* **Your instructions**: Read the records below and report each line in which "terület" occurs.

(Entries taken from a collection)
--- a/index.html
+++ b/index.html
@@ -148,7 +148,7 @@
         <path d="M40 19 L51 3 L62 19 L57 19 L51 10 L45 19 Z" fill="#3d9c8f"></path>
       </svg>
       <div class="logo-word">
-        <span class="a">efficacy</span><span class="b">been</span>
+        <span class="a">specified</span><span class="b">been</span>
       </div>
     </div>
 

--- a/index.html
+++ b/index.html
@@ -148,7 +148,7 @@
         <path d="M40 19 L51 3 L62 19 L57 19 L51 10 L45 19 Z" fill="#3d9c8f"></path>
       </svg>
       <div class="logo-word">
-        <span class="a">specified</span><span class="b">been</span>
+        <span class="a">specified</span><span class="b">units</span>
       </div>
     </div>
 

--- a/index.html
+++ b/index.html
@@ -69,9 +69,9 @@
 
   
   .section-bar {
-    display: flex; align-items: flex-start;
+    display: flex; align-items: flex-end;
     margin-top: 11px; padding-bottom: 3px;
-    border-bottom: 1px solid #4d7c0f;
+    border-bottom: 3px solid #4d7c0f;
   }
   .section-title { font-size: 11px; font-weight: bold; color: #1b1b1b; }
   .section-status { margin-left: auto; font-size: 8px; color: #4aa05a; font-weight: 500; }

--

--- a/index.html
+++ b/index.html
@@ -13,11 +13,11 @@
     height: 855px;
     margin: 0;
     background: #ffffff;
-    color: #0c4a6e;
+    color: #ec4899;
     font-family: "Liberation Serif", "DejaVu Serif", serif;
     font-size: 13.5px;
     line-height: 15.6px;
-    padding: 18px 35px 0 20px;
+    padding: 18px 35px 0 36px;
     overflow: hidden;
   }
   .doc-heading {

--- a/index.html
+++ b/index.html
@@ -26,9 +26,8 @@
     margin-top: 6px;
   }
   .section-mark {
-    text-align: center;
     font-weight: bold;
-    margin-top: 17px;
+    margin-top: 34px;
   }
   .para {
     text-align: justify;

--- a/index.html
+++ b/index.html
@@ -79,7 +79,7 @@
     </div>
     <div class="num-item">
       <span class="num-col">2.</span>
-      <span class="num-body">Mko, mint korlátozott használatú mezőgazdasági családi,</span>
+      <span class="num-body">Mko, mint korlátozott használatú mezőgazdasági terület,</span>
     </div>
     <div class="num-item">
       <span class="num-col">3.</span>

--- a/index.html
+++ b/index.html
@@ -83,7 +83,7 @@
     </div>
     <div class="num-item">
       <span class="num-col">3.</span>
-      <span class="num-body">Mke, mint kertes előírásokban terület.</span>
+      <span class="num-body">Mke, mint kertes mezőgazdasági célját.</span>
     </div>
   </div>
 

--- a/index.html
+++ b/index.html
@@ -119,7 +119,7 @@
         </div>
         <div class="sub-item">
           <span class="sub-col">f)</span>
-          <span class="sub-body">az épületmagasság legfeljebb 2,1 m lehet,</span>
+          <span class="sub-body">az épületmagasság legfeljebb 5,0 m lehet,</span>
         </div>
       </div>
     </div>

---

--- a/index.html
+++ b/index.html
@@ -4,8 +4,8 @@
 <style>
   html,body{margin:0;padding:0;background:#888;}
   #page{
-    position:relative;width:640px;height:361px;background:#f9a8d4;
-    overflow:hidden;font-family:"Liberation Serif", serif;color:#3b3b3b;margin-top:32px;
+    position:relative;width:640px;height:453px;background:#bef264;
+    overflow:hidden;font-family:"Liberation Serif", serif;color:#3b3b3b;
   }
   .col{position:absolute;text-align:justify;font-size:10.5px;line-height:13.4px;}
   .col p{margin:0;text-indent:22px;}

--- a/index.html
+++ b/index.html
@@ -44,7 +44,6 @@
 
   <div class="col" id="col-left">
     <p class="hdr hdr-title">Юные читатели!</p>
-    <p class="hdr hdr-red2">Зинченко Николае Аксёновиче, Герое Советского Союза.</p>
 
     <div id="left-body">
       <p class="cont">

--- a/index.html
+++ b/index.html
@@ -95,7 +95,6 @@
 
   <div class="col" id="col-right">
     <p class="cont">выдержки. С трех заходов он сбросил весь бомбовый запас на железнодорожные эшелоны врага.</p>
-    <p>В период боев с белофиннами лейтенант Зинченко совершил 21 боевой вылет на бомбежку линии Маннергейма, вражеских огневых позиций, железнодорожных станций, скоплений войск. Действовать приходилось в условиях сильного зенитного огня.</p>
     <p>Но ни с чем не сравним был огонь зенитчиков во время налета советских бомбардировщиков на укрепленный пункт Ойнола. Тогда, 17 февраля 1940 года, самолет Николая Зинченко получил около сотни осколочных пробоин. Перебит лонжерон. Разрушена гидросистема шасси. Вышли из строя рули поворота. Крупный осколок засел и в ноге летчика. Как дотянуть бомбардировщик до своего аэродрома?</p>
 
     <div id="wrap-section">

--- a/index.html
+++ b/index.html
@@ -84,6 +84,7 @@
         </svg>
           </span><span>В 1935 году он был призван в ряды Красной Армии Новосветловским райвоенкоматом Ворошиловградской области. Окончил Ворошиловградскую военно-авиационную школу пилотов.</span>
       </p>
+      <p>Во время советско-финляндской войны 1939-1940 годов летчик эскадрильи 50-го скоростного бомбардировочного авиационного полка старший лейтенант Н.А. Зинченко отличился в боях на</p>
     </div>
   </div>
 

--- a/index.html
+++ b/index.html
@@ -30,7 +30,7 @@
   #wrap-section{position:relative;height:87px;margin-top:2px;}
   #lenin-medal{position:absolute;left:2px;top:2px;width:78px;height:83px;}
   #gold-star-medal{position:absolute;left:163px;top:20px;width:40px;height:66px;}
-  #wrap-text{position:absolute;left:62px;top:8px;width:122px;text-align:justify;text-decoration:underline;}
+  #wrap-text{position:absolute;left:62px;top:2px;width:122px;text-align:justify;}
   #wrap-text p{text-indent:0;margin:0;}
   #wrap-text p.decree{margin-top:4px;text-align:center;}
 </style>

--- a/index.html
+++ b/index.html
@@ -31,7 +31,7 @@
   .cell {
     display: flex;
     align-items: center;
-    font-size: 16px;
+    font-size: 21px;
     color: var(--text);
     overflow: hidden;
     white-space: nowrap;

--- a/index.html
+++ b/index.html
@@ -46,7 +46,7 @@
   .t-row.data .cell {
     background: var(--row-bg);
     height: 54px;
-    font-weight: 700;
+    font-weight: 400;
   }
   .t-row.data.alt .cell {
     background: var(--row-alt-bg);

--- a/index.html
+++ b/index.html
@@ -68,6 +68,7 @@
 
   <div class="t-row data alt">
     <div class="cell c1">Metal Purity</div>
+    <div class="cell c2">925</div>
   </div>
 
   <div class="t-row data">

* **Exercise response**:
+      <span class="num-body">Mko, mint korlátozott használatú mezőgazdasági terület,</span>
-      <span class="num-body">Mke, mint kertes előírásokban terület.</span>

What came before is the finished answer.